Le problème avec ce test est qu’il n’est pas très reproductible et se base uniquement sur la perception de l’effet de chaleur qui est subjective. Dès lors, l’ASTA a abandonné la vieille méthode de Scoville pour utiliser la technique d’analyse chimique HPLC (high-performance liquid chromatography). Elle a ainsi créé l’unité ASTA pungency units. La méthode consiste à mesurer séparément chacun des capsaïcinoïdes (capsaïcine, dihydrocapsaïcine, nordihydrocapsaïcine, homodihydrocapsaïcine, homocapsaïcine) auxquelles un facteur de puissance est appliqué. C’est donc une méthode bien plus reproductible et basée sur la quantité des capsaïcinoïdes dans le piment.
Il existe tout de fois un point de controverse. Lorsque que cette méthode a été publié, il était noté que l’on pouvait convertir l’ASTA pungency unit en unité Scoville, en multipliant par 15 l’ASTA pungency unit (1 ASTA pungency unit = 15 unité Scoville). Cependant, les industriels qui utilisent cette méthode d’HPLC estiment que la conversion avec ce facteur 15 donne un résultat de 20 à 40% inférieur aux résultats obtenus par le test organoleptique Scoville.
Internet regorge de tableau de l’échelle de Scoville regroupant une multitude de variétés de piments associées à leur unité Scoville.
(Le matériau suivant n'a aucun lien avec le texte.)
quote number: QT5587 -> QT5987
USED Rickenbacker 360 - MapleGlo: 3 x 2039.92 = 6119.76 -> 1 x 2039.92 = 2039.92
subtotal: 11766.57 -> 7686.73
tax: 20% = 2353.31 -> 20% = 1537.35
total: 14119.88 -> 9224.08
Voici quelques exemples de variétés connues :
- le poivron a une unité Scoville de 0
- le piment d’Espelette est à 1500 – 2500 unités Scoville
- le tabasco est à 7000 – 8000 Scoville
- le piment de Cayenne est à 30 000 – 50 000 Scoville
- le piment Habanero va de 100 000 à 577 000 Scoville suivant les variétés
- Le piment recensé comme le plus fort au monde est le Carolina Reaper avec 1 569 300 – 2 200 000 Scoville. Il a détrôné, en 2013, le Trinidad Moruga Scorpion qui est à 1 200 000 – 2 009 231 Scoville.
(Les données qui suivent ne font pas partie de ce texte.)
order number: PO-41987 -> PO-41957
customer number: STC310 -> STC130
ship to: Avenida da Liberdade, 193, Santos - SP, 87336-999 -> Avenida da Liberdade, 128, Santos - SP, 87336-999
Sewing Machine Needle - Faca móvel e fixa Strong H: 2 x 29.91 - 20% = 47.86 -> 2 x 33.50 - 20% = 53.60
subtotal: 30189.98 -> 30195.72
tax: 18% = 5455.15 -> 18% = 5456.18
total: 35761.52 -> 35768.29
Pour comparaison, voici les unités Scoville des différents capsaïcinoïdes, ainsi que le % approximatif de leur présence dans Capsicum annuum :
- la capsaïcine (69%) est à 16 000 000 Scoville
- la dihydrocapsaïcine (22%) est à 15 000 000 Scoville
- la nordihydrocapsaïcine (7%) est à 9 100 000 Scoville
- la homocapsaïcine (1%) est à 8 600 000 Scoville
Aussi, il faut prendre en considération que ces records ont été homologués. Hors faire tester officiellement la puissance d’un piment coûte cher, sans parler de la course effrénée au piment le plus fort où chacun peut croiser différentes variétés pour espérer produire le piment le plus fort au monde. Il va s’en dire qu’il existe probablement des variétés plus forte que le Carolina Reaper, mais pour des raisons financières, elles n’ont pas été testées.
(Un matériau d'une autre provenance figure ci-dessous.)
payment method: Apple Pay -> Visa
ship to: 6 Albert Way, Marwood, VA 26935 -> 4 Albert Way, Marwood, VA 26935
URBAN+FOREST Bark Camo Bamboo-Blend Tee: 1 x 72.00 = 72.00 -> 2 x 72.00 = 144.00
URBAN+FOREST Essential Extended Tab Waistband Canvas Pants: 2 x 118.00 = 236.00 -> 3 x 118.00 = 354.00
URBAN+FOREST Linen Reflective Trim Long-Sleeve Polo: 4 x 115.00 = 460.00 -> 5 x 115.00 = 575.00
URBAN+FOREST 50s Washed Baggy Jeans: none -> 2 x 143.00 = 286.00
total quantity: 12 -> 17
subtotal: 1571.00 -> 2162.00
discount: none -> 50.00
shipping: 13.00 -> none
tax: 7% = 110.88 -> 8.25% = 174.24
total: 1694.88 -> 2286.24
Enfin, Dave DeWitt, « Pope of Peppers » et historien de la nourriture (food historian), n’hésite pas à dire que la force d’un chili est 50% génétique et 50% enivrement (« The pungency in chili peppers is 50 percent genetic and 50 percent environmental. […] Pods that grow lower down on the plant are hotter. Stress on the plants, if water is withheld perhaps, makes them hotter. » Source: Popsci). Ainsi, même avec une méthode reproductible telle que l’HPLC pour mesurer les concentrations des capsaïcinoïdes, il est difficile de déterminer qu’une variété est plus forte qu’une autre.
Source:
- Spices and Seasonings: A Food Technology Handbook, second edition, Donna R. Tainter, Anthony T. Grenis, Wiley-VCH.
- Constitution and biosynthesis of capsaicin, D. J. Bennett and W. Kirby, J. Chem. Soc. C, 1968, 442-446.
- Blog post: Scoville Ratings of Chemicals, Relative Heat of Various Chemicals in Scoville Units, Anne Helmenstine, Ph.D.